“Your shitty website is not a startup.” - Reflecting on negative attacks - LukeWalsh
https://medium.com/p/ab9d5d4c272c

======
vonseel
I checked out your website. I've wished there was something similar in the
past, and I've always enjoyed researching my own purchases and thought a
curated list of "best of's" would be good reference. Recently, I just look for
most popular Amazon items, but sometimes you can not rely on the most popular
or most highly reviewed items to be the most reliable, failsafe products.

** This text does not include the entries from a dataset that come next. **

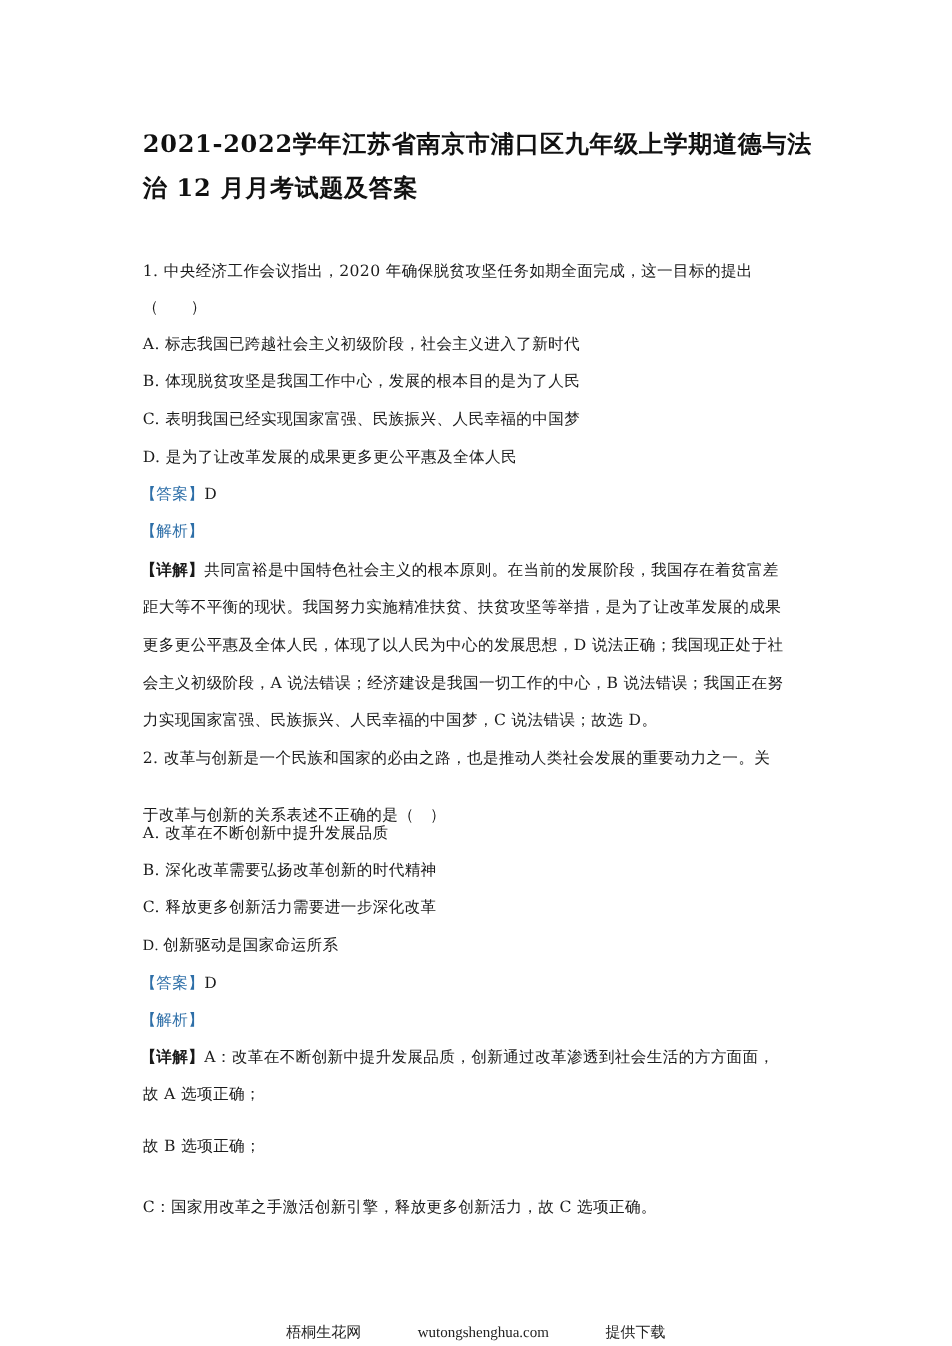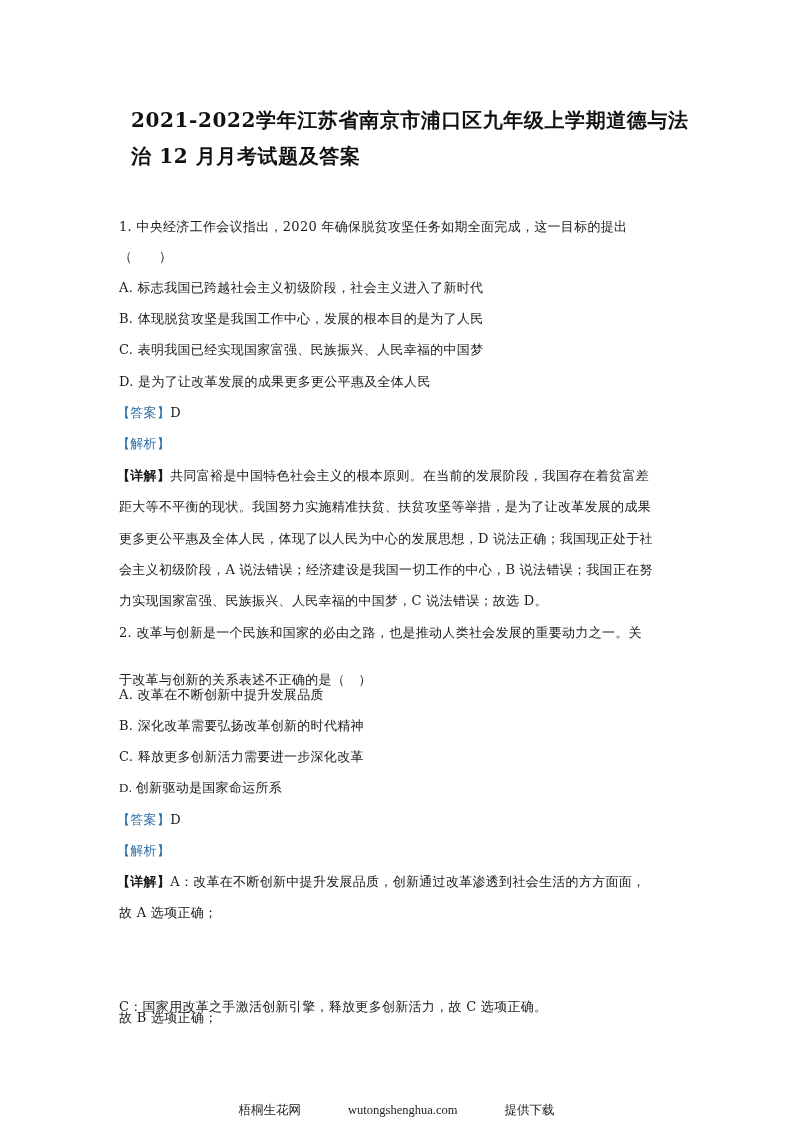--- a/index.html
+++ b/index.html
@@ -24,21 +24,20 @@
     .title {
       position: absolute;
       left: 119px;
       width: 560px;
       font-family: "DejaVu Serif", "Liberation Serif", serif;
       font-weight: bold;
       font-size: 20px;
       letter-spacing: 0.6px;
       white-space: nowrap;
       color: #111;
-      margin-left: 12px;
     }
     .title.l1 { top: 107px; }
     .title.l2 { top: 143px; }
     .line {
       position: absolute;
       left: 119px;
       font-size: 13px;
       line-height: 18px;
       white-space: nowrap;
       color: #1a1a1a;
@@ -107,21 +106,21 @@
     <span class="tag">【答案】</span><span>D</span>
   </div>
   <div class="line" style="top:842px; left:117px;">
     <span class="tag">【解析】</span>
   </div>
 
   <div class="line" style="top:873px; left:117px;">
     <span class="tag-dark">【详解】</span><span>A：改革在不断创新中提升发展品质，创新通过改革渗透到社会生活的方方面面，</span>
   </div>
   <div class="line" style="top:904px;">故 A 选项正确；</div>
-  <div class="line" style="top:1009px;">故 B 选项正确；</div>
+  <div class="line" style="top:947px;">故 B 选项正确；</div>
   <div class="line" style="top:998px;">C：国家用改革之手激活创新引擎，释放更多创新活力，故 C 选项正确。</div>
 
   <div class="footer">
     <span>梧桐生花网</span>
     <span>wutongshenghua.com</span>
     <span>提供下载</span>
   </div>
 
 </div>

If you want this to get more traction, I'd suggest adding better navigation
and search for product types. Perhaps a few options depending on budget (OK,
you want to buy kitchen pots/pans. I have three recommendations, one minimal
set under $75, one set around $150, and another for big spenders around $X).
Just some ideas to throw around.

Good article, I'm working on an app myself and while the data model is rather
simple, implementation has taken longer than I expected and I know sometimes I
get the feeling that even when it's feature complete what I have is just a
simple webapp/API which a larger team could rebuild in a few days.

------
krapp
Aren't most startups essentially "shitty lemonade stands" until the magical VC
fairy shows up?

What do you need besides actually making money and having users to be
considered a 'startup'? Employees? An office in SV? Hype? Buzz? A hyperbolic
sense of world-changing self-importance? To not use PHP? What?

He's doing better than I am so respect.

------
tabtabtab
There no shortage of people who can only find a sense of power in their lives
by attacking strangers on the internet. Odds are, none of the haters has never
built anything more valuable than a "shitty website." You should just ignore
them and be glad that people are paying attention!